Mitigation Techniques:

  • Understanding the difference between a control gap and a control failure. A gap is an area that can cause a failure, where a failure is actual event that fell through the control environment.  It is important that the “tone” regarding a gap has potential very damaging effects, and if brought to attention can be mitigated.
  • Having open discussions regarding gaps in the control environment. The open discussions should include the board of directors, auditors, and senior management.

2. Management Philosophy/Operating Style

Risk:   Processes by management that have become a solely something that needs to be signed off on as opposed to reviewed and analyzed.

Mitigation Techniques:

  • Understanding of the processes and reasoning for the review or sign off required, and especially the understanding of the risks involved.
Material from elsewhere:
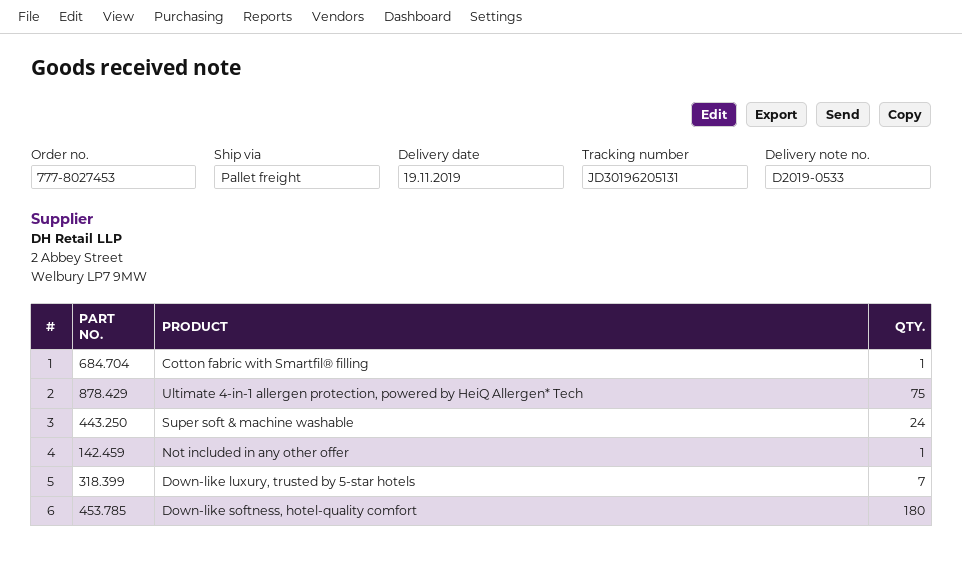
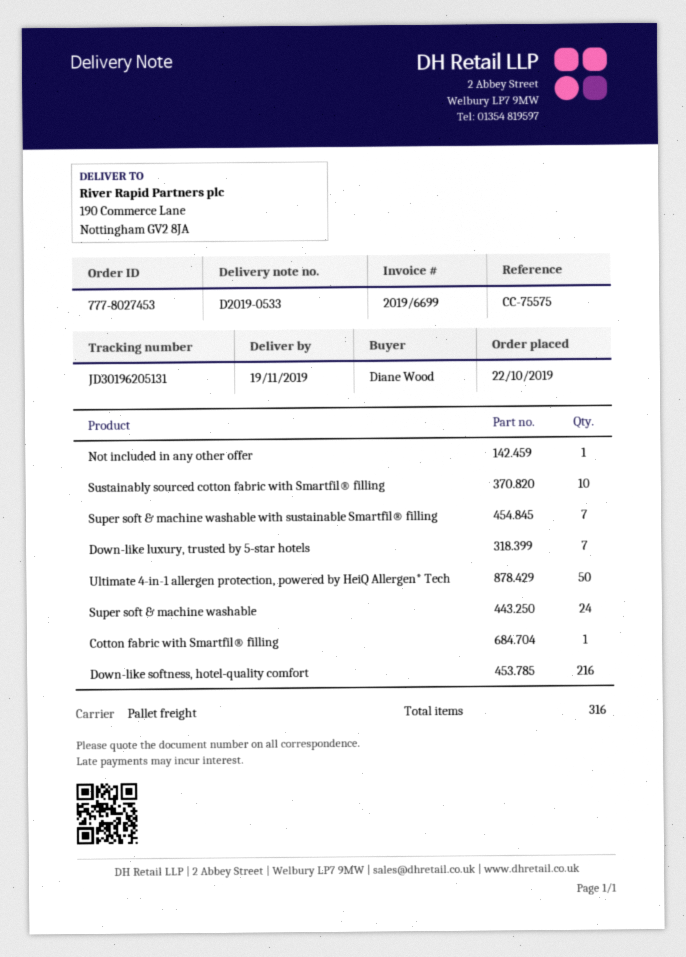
Ultimate 4-in-1 allergen protection, powered by HeiQ Allergen* Tech: 75 -> 50
Down-like softness, hotel-quality comfort: 180 -> 216
Sustainably sourced cotton fabric with Smartfil® filling: none -> 10
Super soft & machine washable with sustainable Smartfil® filling: none -> 7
This includes training.  Management and Director’s change, and training needs to be up to date and in touch with your company.  SOX Section 302 has clear terms for the responsibilities and potential liabilities regarding management and directly references improper attestations by management.  Management is responsible for the financial statements of the company.
  • Understanding that not everything should be viewed as a ‘step.’ There typically is an underlying reason for the process, and taking items in a process and using professional judgment will yield the intended results as opposed to a simple ‘step.’

Segregation of Duties

Risk:      The size of the organization makes segregation of duties ‘impossible.’

Mitigation Techniques:

  • Actual discussion and assessment regarding all the potential risks associated within that control environment. The open discussion again needs to include the board of directors, auditors, and senior management.
  • Look for alternative methods for monitoring, providing additional checks/balances such as automation, and utilizing the strengths of the company’s employees.